Taylor serviu o prato dela, cortando as panquecas em pedacinhos pequenos.
— Aqui. Pra não ter trabalho.
— Você me trata como uma garotinha… — Lila resmungou, mas abriu a boca obediente, recebendo o pedaço com um olhar maroto. — E eu adoro.
Taylor riu, passando o polegar para limpar um pinguinho de mel que escorreu pelo canto dos lábios dela. Em seguida, levou o dedo à boca de forma distraída, um gesto simples que arrancou um arrepio de Lila. Ela se inclinou e lhe roubou um beijo rápido, doce como a própria panqueca.
— Viciada… — ele murmurou contra os lábios dela, com a voz grave e provocativa.
— Em você. — respondeu sem pudor, arrancando risadinhas de Catarina e um muxoxo debochado de Maurício.
— Rapaz, que cena melosa logo cedo… — Maurício comentou, fingindo um arrepio teatral. — O durão da fazenda finalmente foi laçado.

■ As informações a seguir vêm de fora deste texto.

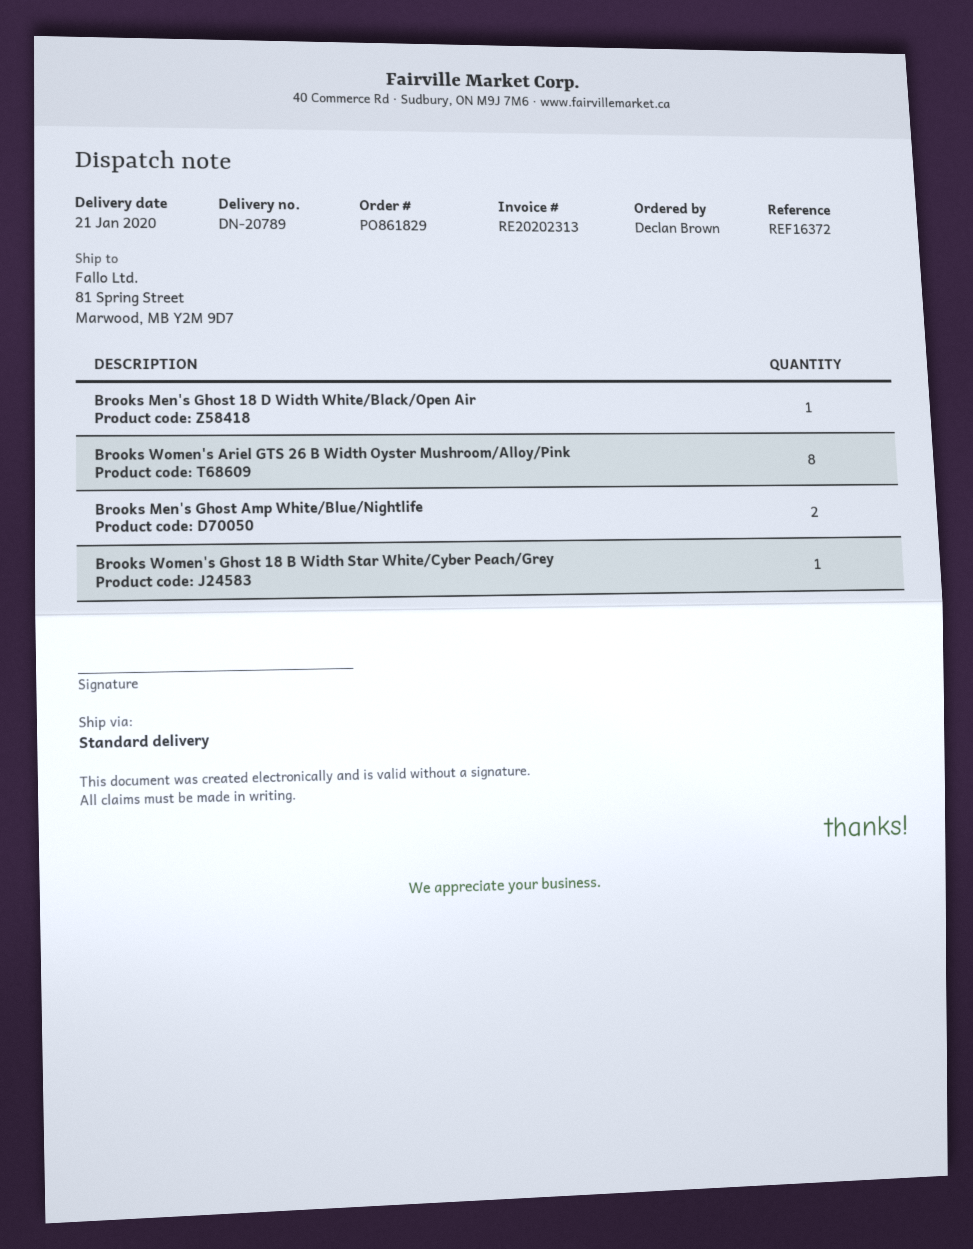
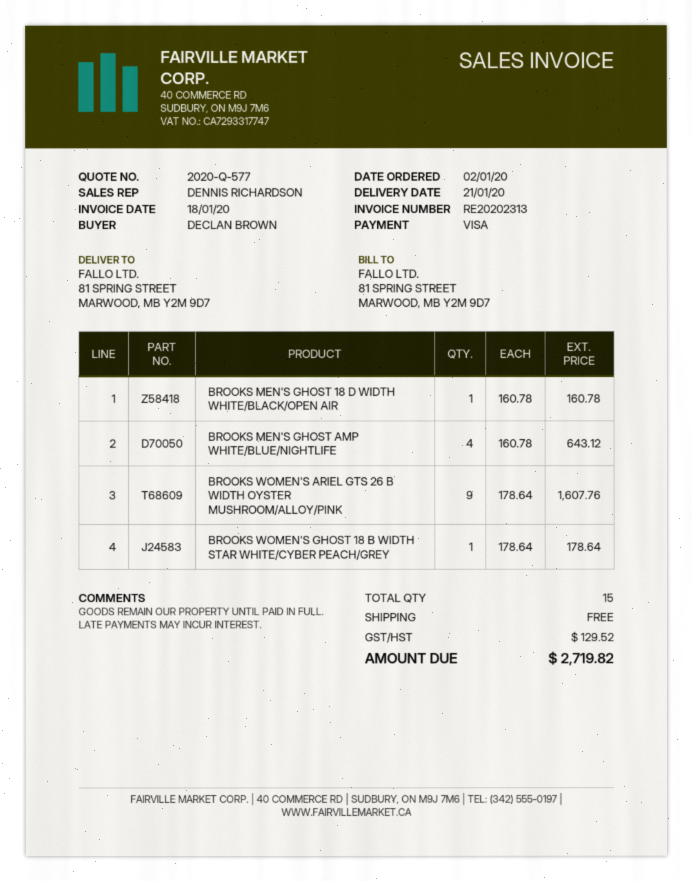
Brooks Women's Ariel GTS 26 B Width Oyster Mushroom/Alloy/Pink: 8 -> 9
Brooks Men's Ghost Amp White/Blue/Nightlife: 2 -> 4

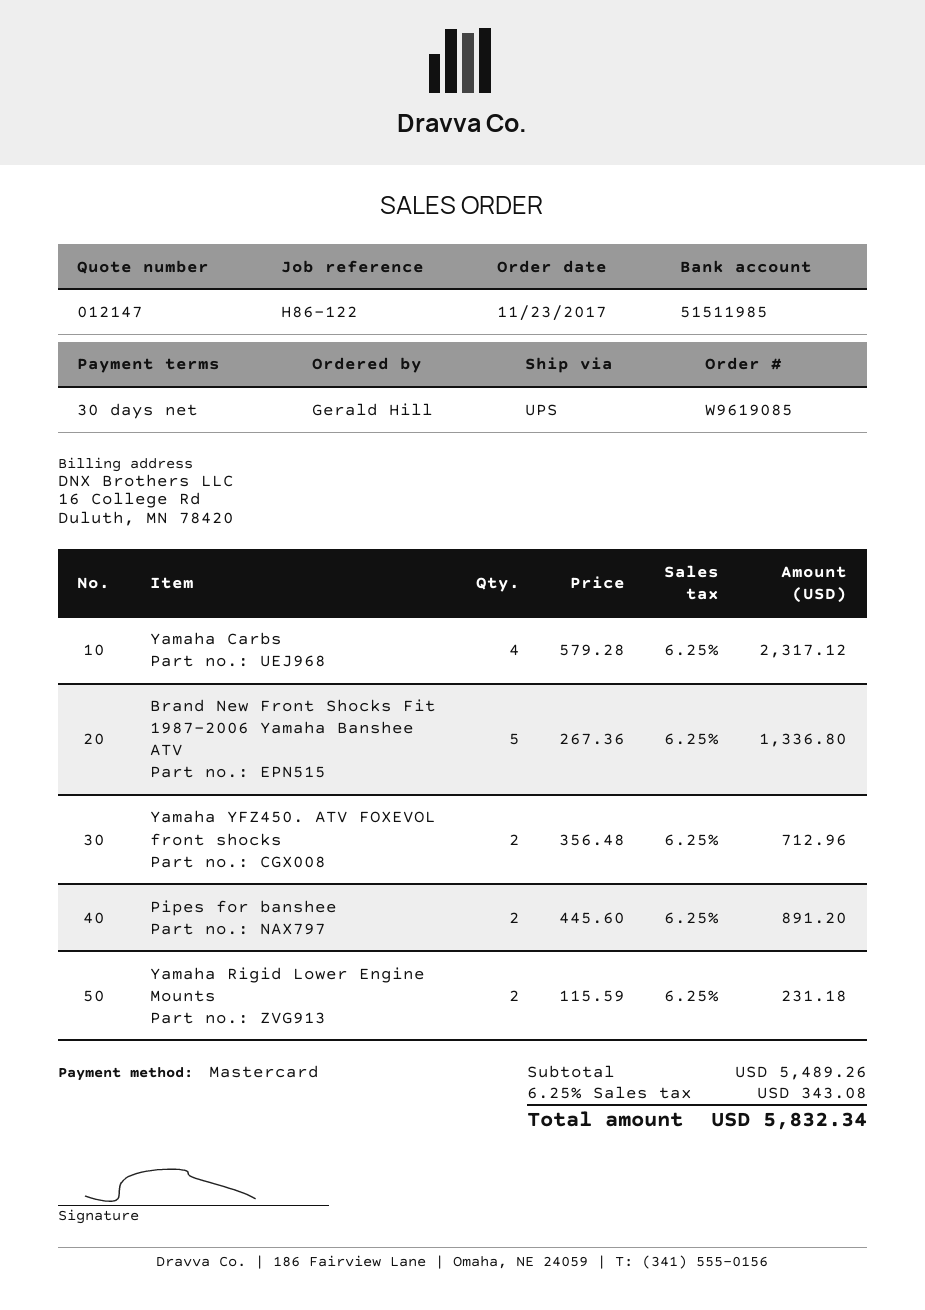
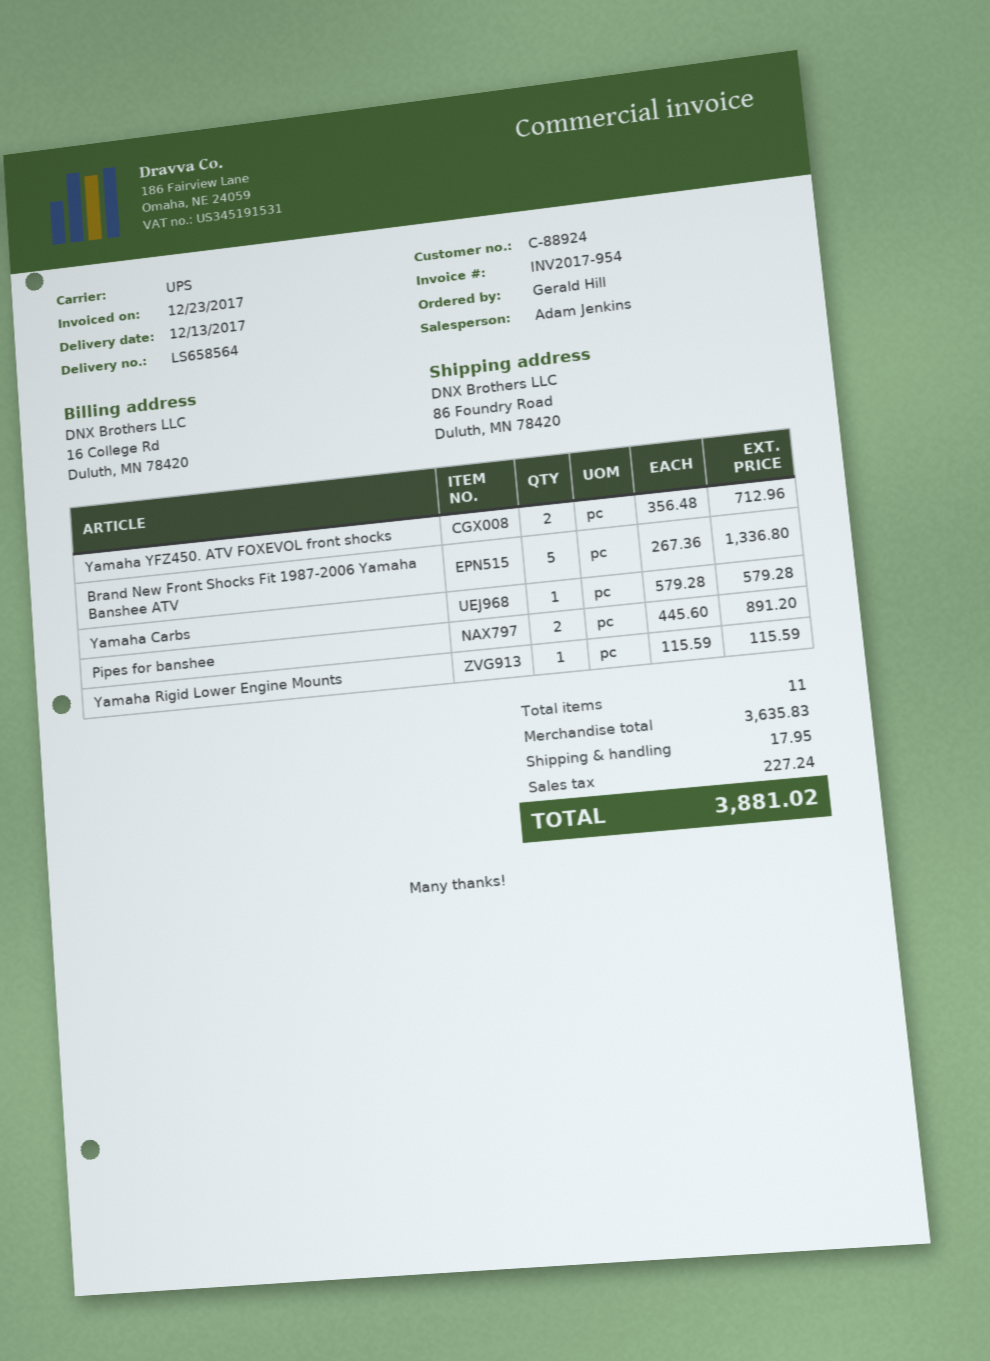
Yamaha Carbs: 4 x 579.28 = 2317.12 -> 1 x 579.28 = 579.28
Yamaha Rigid Lower Engine Mounts: 2 x 115.59 = 231.18 -> 1 x 115.59 = 115.59
subtotal: 5489.26 -> 3635.83
shipping: none -> 17.95
tax: 343.08 -> 227.24
total: 5832.34 -> 3881.02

Taylor, sem se importar, esticou a língua para o cunhado feito um garoto provocador e, com um movimento firme, puxou Lila para o colo. Ela caiu rindo contra o peito dele, e os braços fortes de Taylor a envolveram imediatamente, prendendo-a ali como se fosse uma extensão dele. O gesto a fez morder os lábios, ruborizada, mas o sorriso largo denunciava que estava exatamente onde queria estar.
— Nunca pensei na minha vida ver o meu irmão sisudo desse jeito, tão fofo. — Catarina gargalhou.
— É porque ele me ama, Cat. — Lila retrucou, aninhada no cowboy.
— Ah, disso eu já não tenho mais dúvida. — Catarina gargalhou, cruzando os braços.
Maurício ergueu uma sobrancelha, fingindo seriedade.
— Quer dizer que o grande Taylor Remington se rendeu ao cupido?
Taylor ergueu o olhar, o queixo erguido em desafio, e retrucou sem hesitar, a voz firme e orgulhosa:
— Tô mesmo apaixonado. E não nego.
O silêncio durou apenas um instante antes que risadas suaves preenchessem a cozinha. Catarina sorriu largo, quase emocionada, e Maria, ajeitando a travessa de panquecas na mesa, deixou escapar um suspiro terno e o olhar marejado de carinho.
— É… — disse a cozinheira, balançando a cabeça com um sorriso cheio de afeto. — Bonito de ver. Muito bonito mesmo.
Taylor apenas abraçou Lila ainda mais forte, e ela, rindo e escondendo o rosto no pescoço dele, deixou o coração se perder naquele instante simples, mas eterno.